In the 1990s, Eliette von Karajan, the conductor’s widow, created a prix Eliette von Karajan reflecting her commitment to the arts, and her practice of painting as a hobby. A Salzburg Easter Festival Literary Prize (Premio di Letteratura Festival di Pasqua di Salisburgo) was also created as part of the Nonino prizes, funded by the Nonino grappa distillery.

In 2015, Eliette von Karajan created a Herbert von Karajan Prize (Herbert-von-Karajan-Preis), to be granted every year to “a musician whose exceptional artistic achievements have found global recognition”, starting in 2017 on the occasion of the festival’s 50th anniversary. It is awarded during the festival, and comes with a grant of €50,000.

== Media ==

=== Recordings ===
As for the summer festival, opera performances and many concerts were broadcast live on the radio by the Österreichischer Rundfunk (ORF). Some recordings have been released commercially.
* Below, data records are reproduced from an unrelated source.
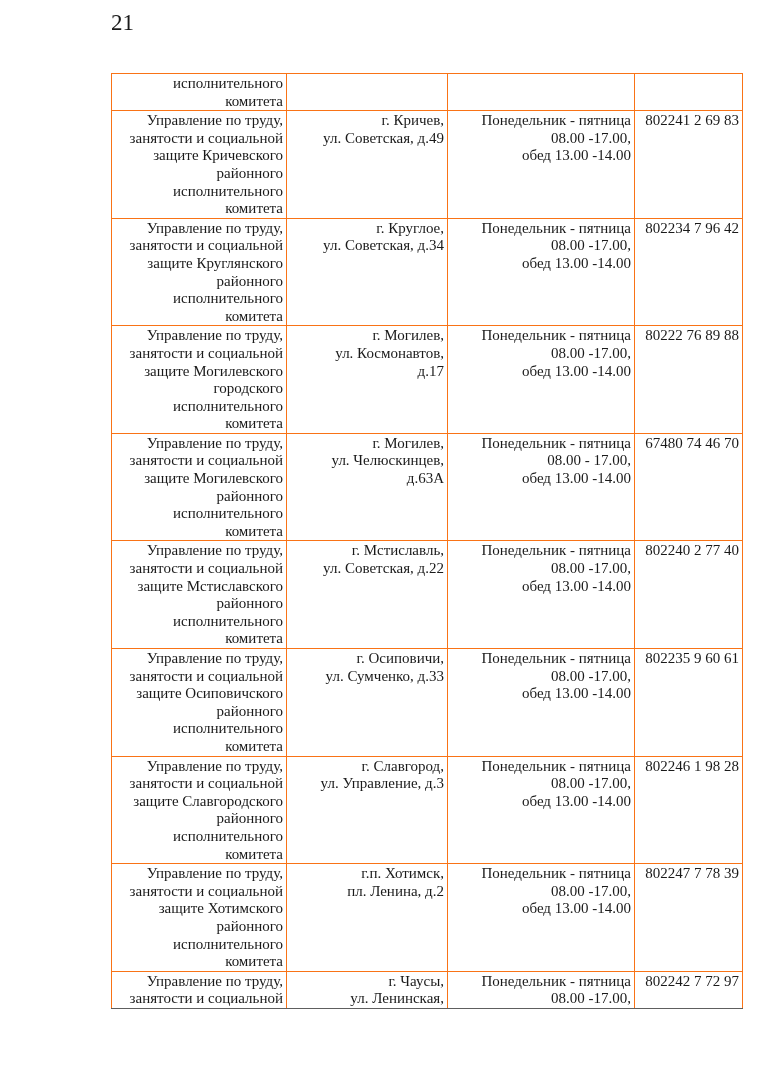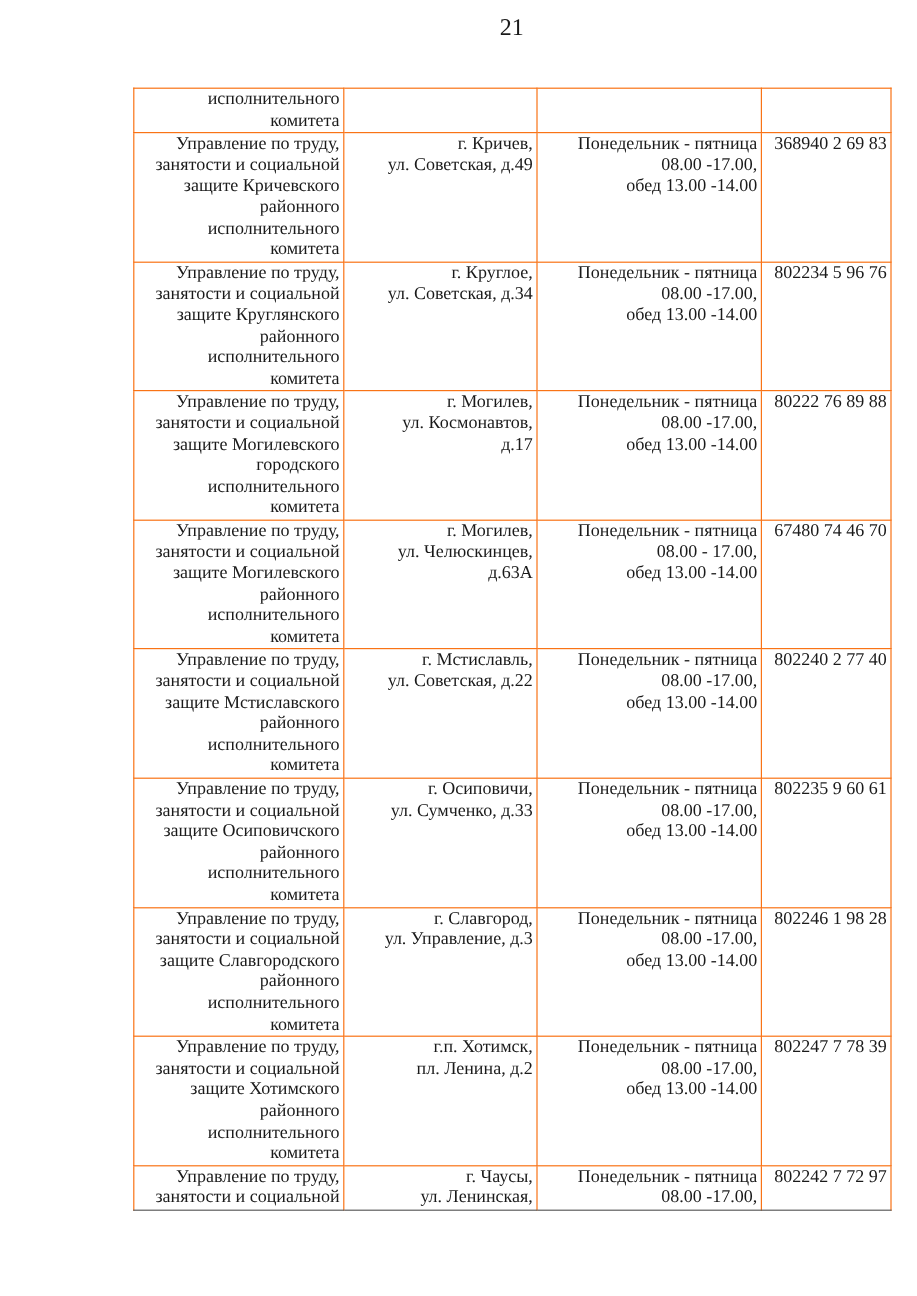--- a/index.html
+++ b/index.html
@@ -13,22 +13,22 @@
     position: relative;
     font-family: "Liberation Serif", "DejaVu Serif", serif;
     color: #1a1a1a;
     overflow: hidden;
   }
   .page-number {
     position: absolute;
     top: 13px;
     left: 111px;
     width: 631px;
-    text-align: center;
-    font-size: 20px;
+    text-align: left;
+    font-size: 23px;
     line-height: 20px;
   }
   table.contacts {
     position: absolute;
     top: 73px;
     left: 111px;
     width: 631px;
     border-collapse: collapse;
     table-layout: fixed;
   }
@@ -72,35 +72,35 @@
 занятости и социальной
 защите Кричевского
 районного
 исполнительного
 комитета</td>
         <td>г. Кричев,
 ул. Советская, д.49</td>
         <td>Понедельник - пятница
 08.00 -17.00,
 обед 13.00 -14.00</td>
-        <td>368940 2 69 83</td>
+        <td>802241 2 69 83</td>
       </tr>
       <tr class="full">
         <td>Управление по труду,
 занятости и социальной
 защите Круглянского
 районного
 исполнительного
 комитета</td>
         <td>г. Круглое,
 ул. Советская, д.34</td>
         <td>Понедельник - пятница
 08.00 -17.00,
 обед 13.00 -14.00</td>
-        <td>802234 5 96 76</td>
+        <td>802234 7 96 42</td>
       </tr>
       <tr class="full">
         <td>Управление по труду,
 занятости и социальной
 защите Могилевского
 городского
 исполнительного
 комитета</td>
         <td>г. Могилев,
 ул. Космонавтов,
Some productions have also been filmed for commercial release. The 1986 Don Carlo and 1987 Don Giovanni (summer revival) were filmed by Herbert von Karajan’s company Telemondial, the catalogue of which was bought and released by Sony Classical. Most productions during Christian Thielemann’s direction were filmed and released on DVD by Unitel.

=== Documentaries ===
- Reichenbach, François (1970). "Herbert von Karajan zeigt: Entstehung einer Opernaufführung" Covers the 1967 production of Die Walküre, with scenes from the rehearsals.
- Schalle, Hannes M. (2017). "Karajan: The Maestro and His Festival" Made for the 50th anniversary of the festival and centres on the “re-creation” of the 1967 production.